WHAT NEEDS TO BE DONE:
Reproduce, word for word, the lines in the material below starting with the one that has "text: 供料均匀 ->" and going on through the one that has "tentang keadilan kita". Leave out all pictures.

ENTRIES SUPPLIED:
• • • • • • •
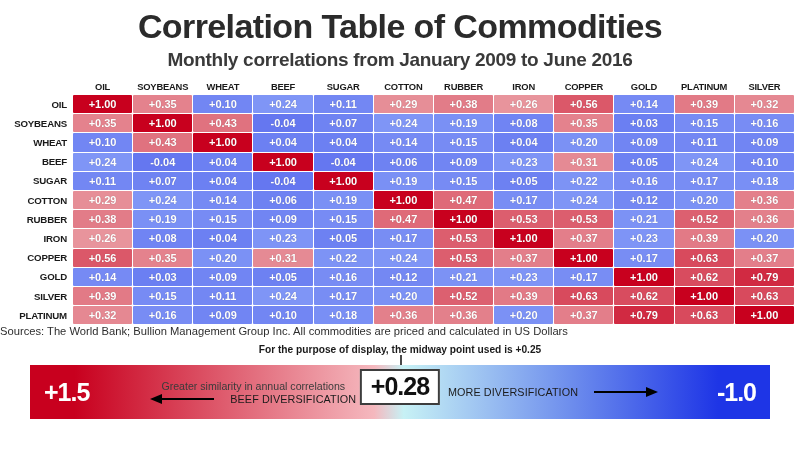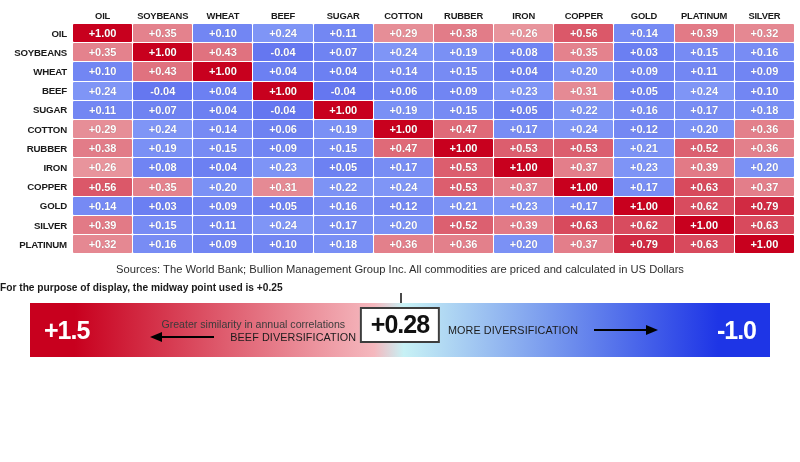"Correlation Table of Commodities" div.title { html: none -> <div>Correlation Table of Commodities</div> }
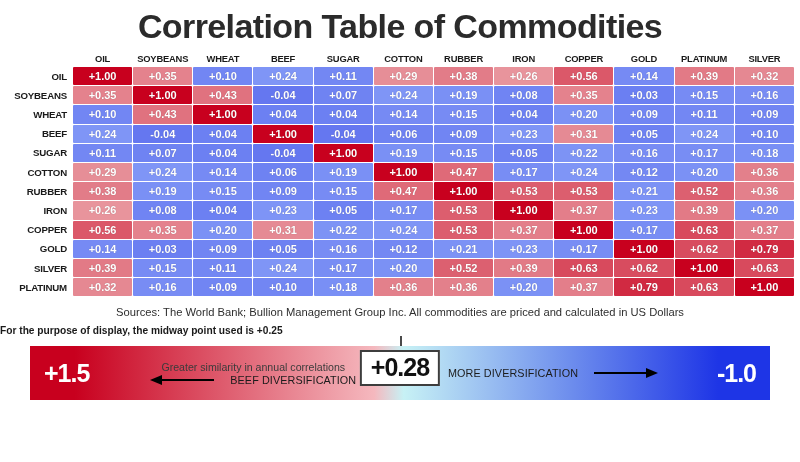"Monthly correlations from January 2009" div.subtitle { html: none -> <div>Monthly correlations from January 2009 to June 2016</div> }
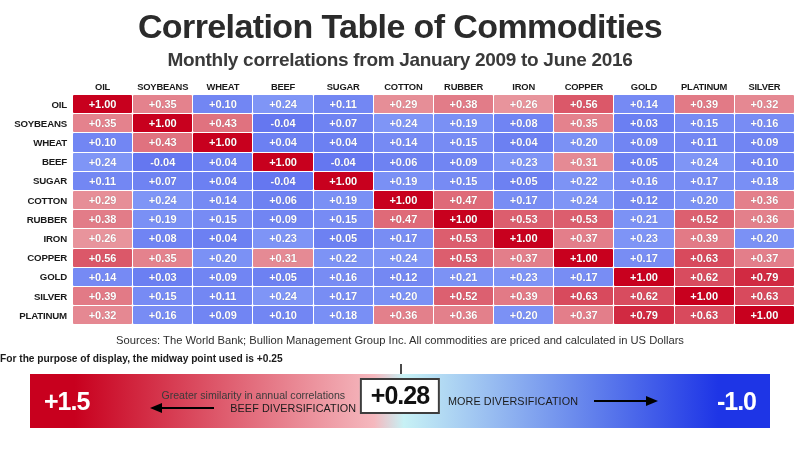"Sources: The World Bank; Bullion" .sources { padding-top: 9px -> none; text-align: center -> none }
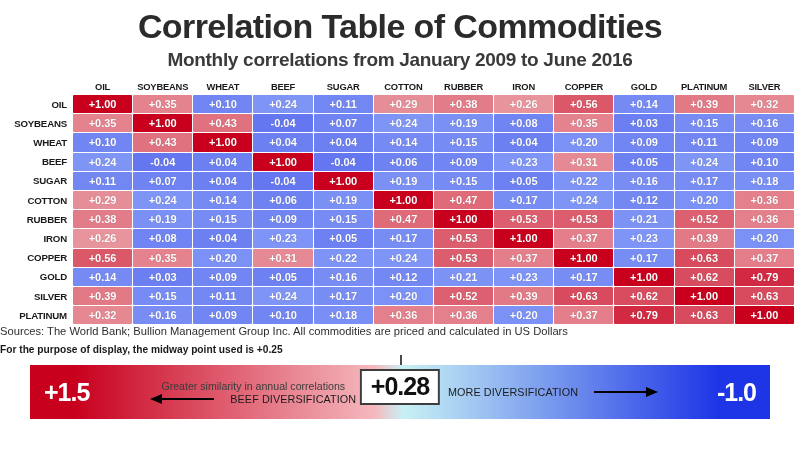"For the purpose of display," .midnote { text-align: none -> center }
• • • • • • •
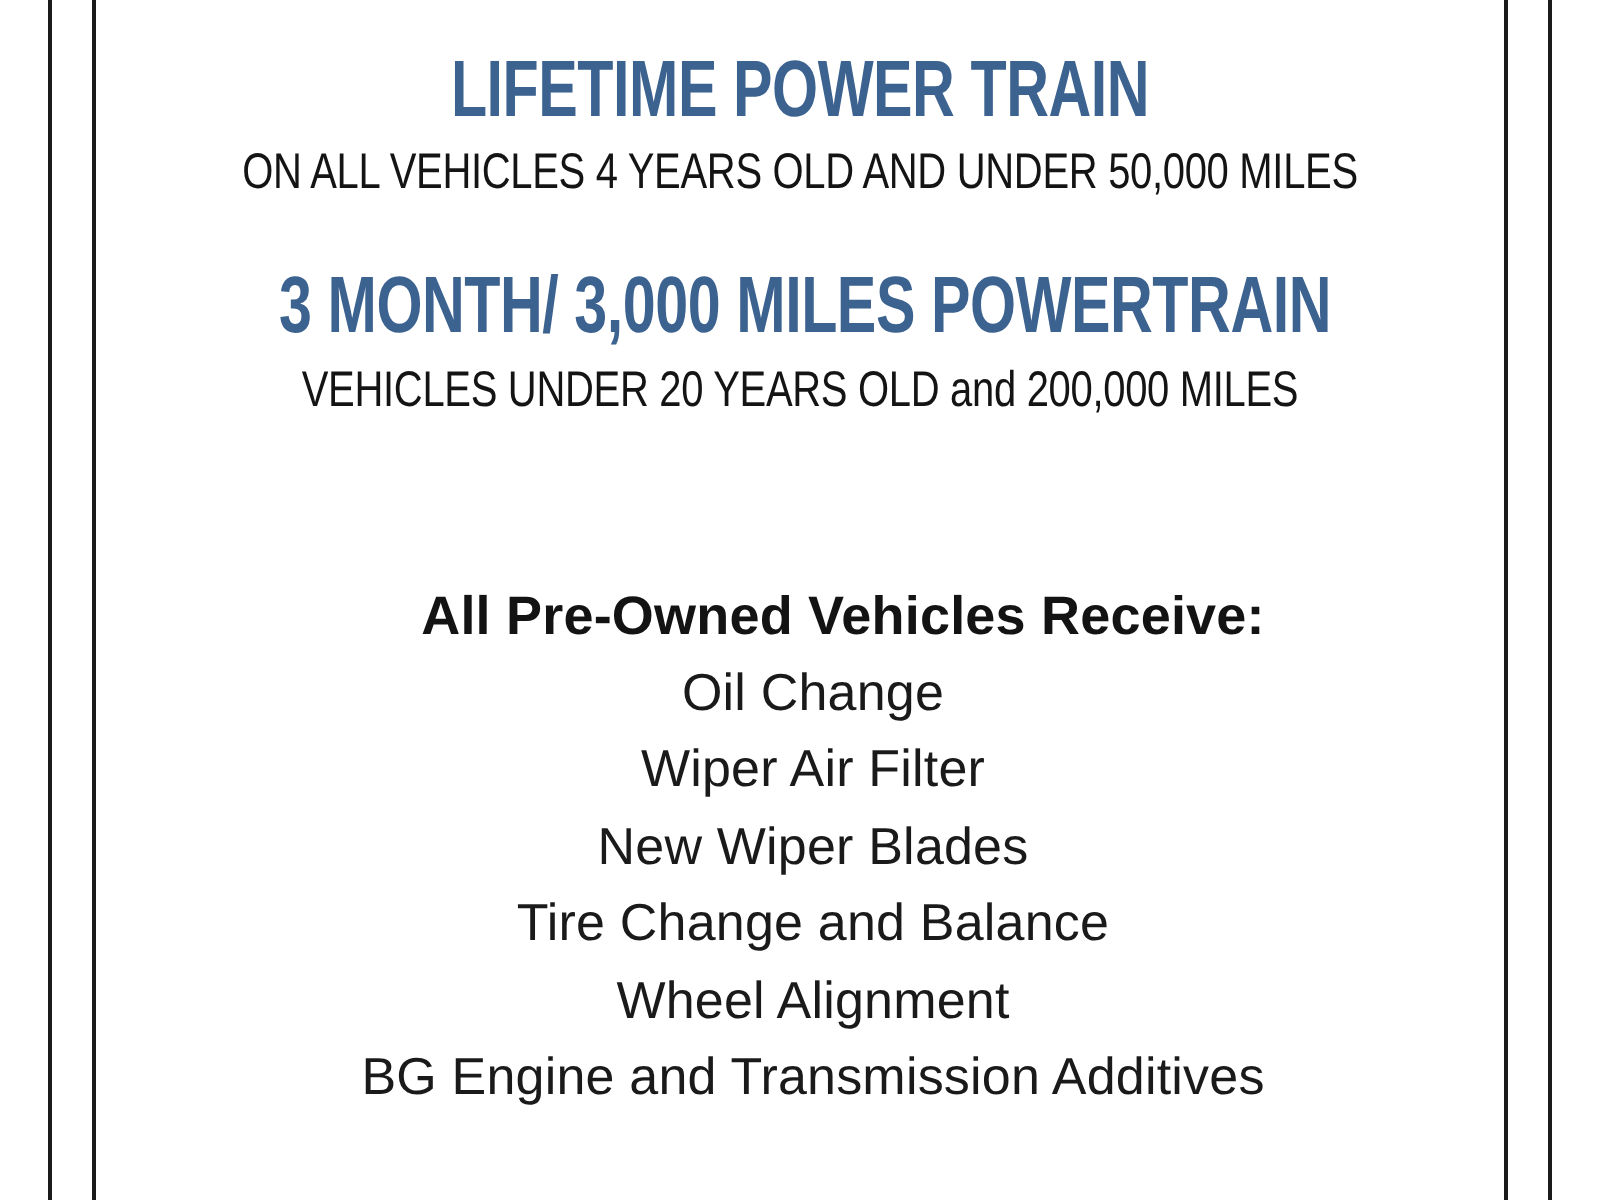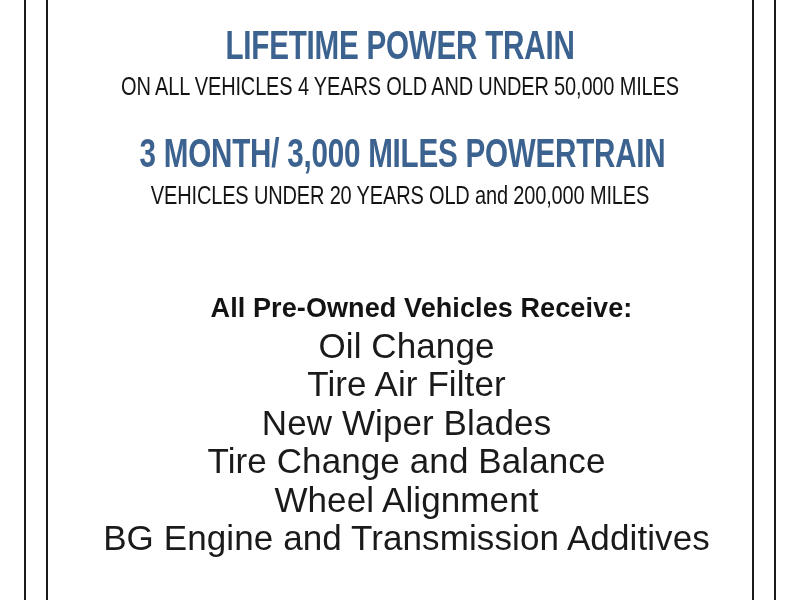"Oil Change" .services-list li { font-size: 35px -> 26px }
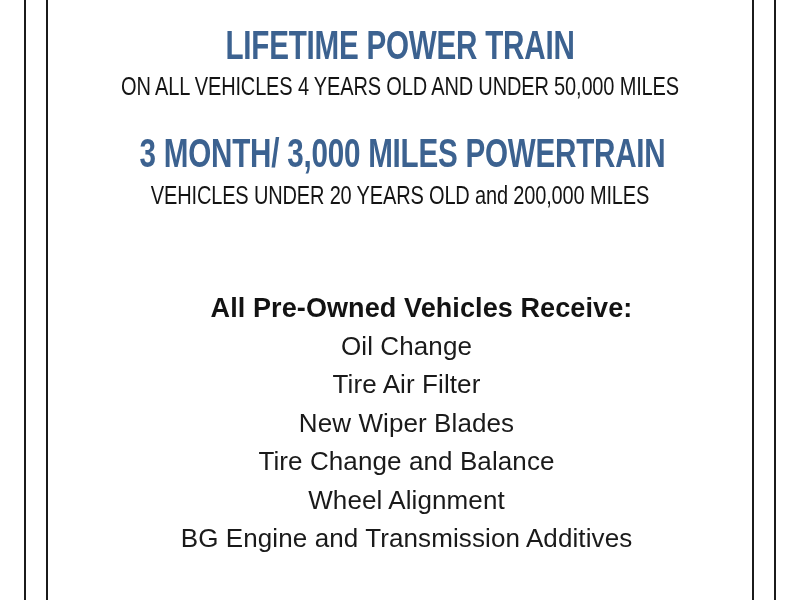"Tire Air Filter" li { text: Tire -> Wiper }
• • • • • • •
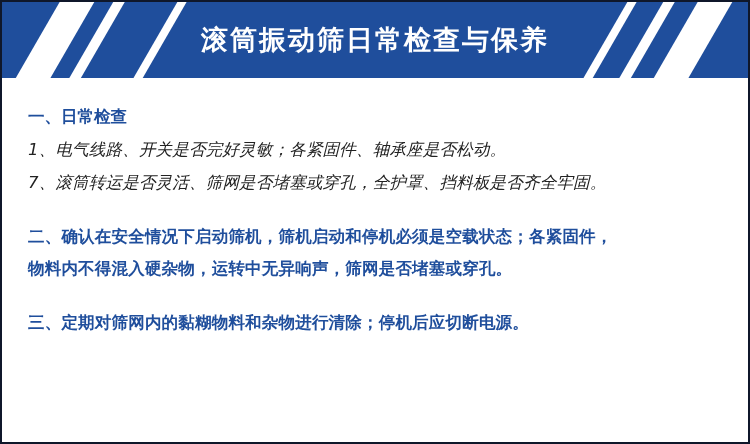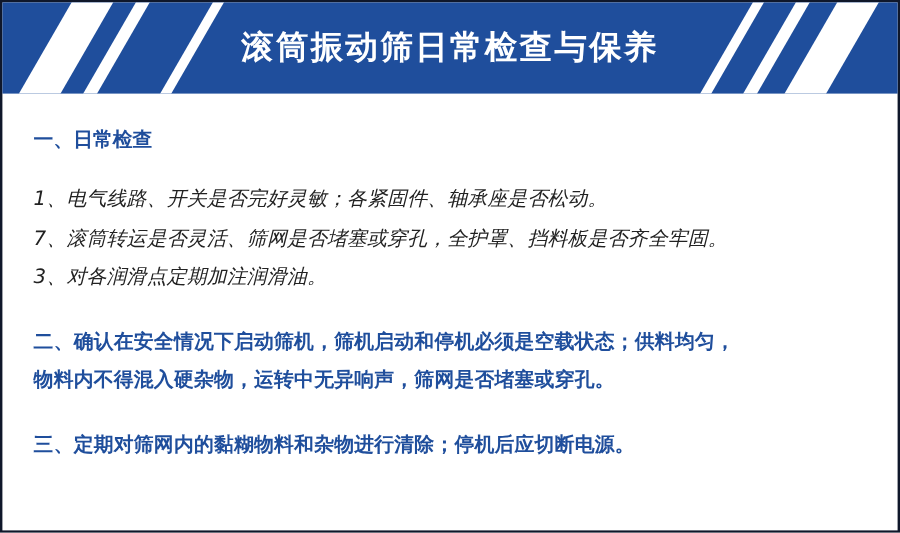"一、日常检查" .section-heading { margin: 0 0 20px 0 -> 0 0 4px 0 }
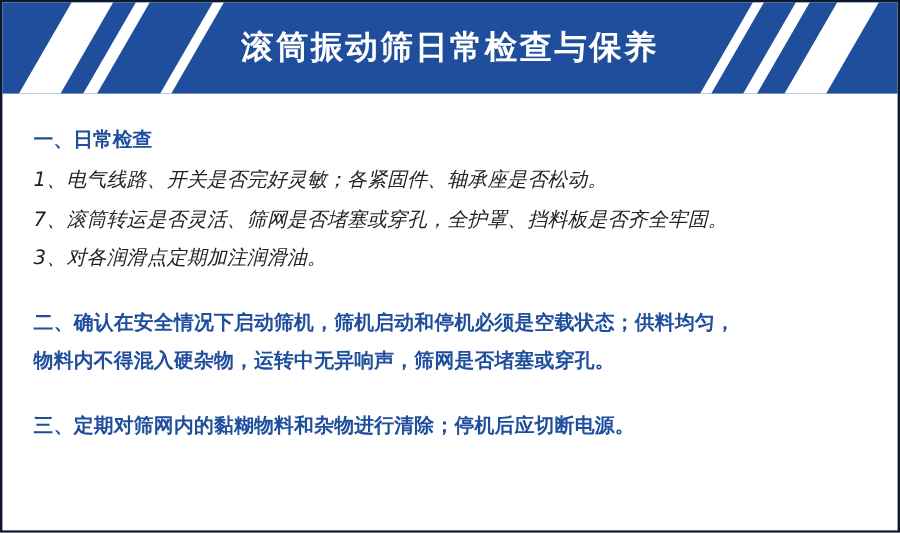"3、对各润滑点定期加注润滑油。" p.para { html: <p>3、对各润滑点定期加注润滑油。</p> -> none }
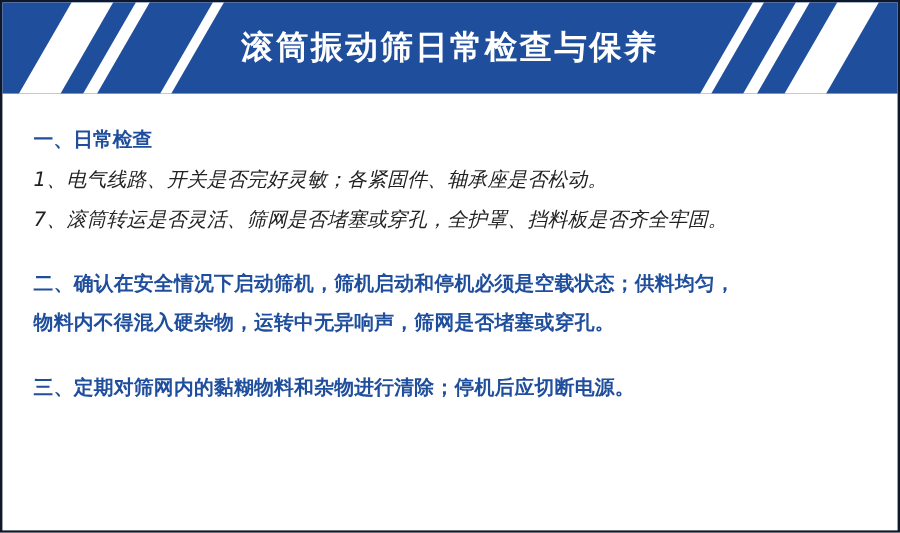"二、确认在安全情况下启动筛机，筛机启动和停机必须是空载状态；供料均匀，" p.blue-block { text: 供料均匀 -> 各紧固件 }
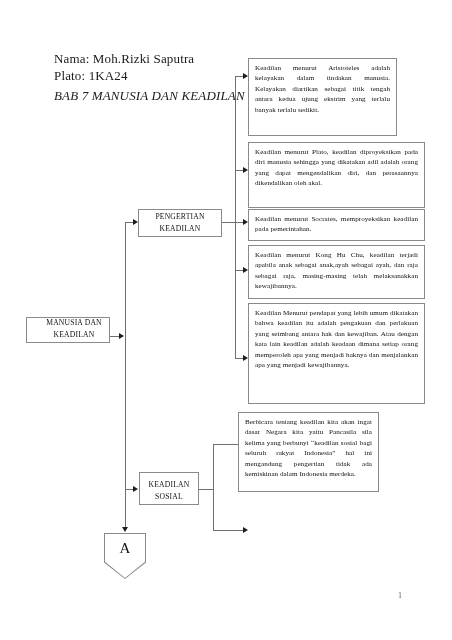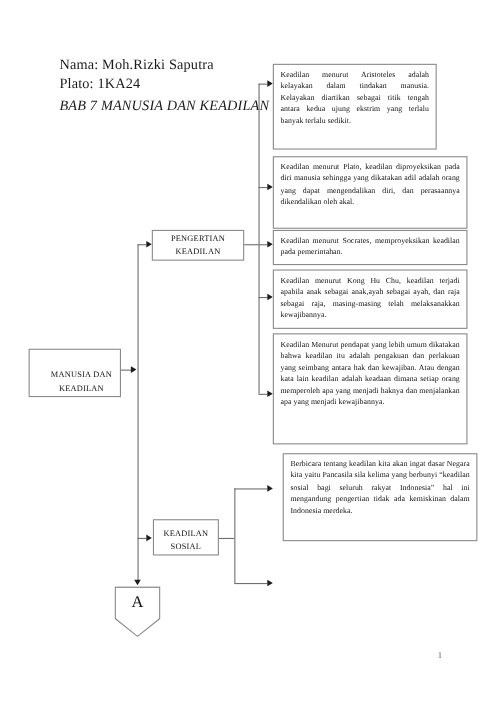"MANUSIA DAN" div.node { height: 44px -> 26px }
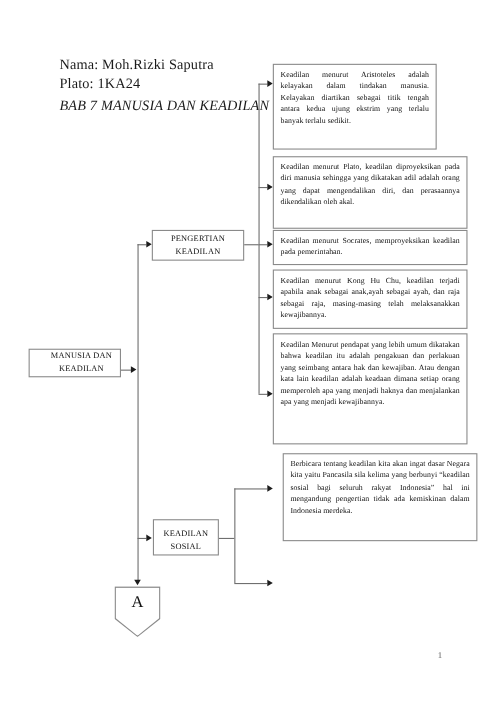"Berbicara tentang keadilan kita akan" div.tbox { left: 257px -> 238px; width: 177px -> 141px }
• • • • • • •
ANSWER:
"二、确认在安全情况下启动筛机，筛机启动和停机必须是空载状态；供料均匀，" p.blue-block { text: 供料均匀 -> 各紧固件 }
"MANUSIA DAN" div.node { height: 44px -> 26px }
"Berbicara tentang keadilan kita akan" div.tbox { left: 257px -> 238px; width: 177px -> 141px }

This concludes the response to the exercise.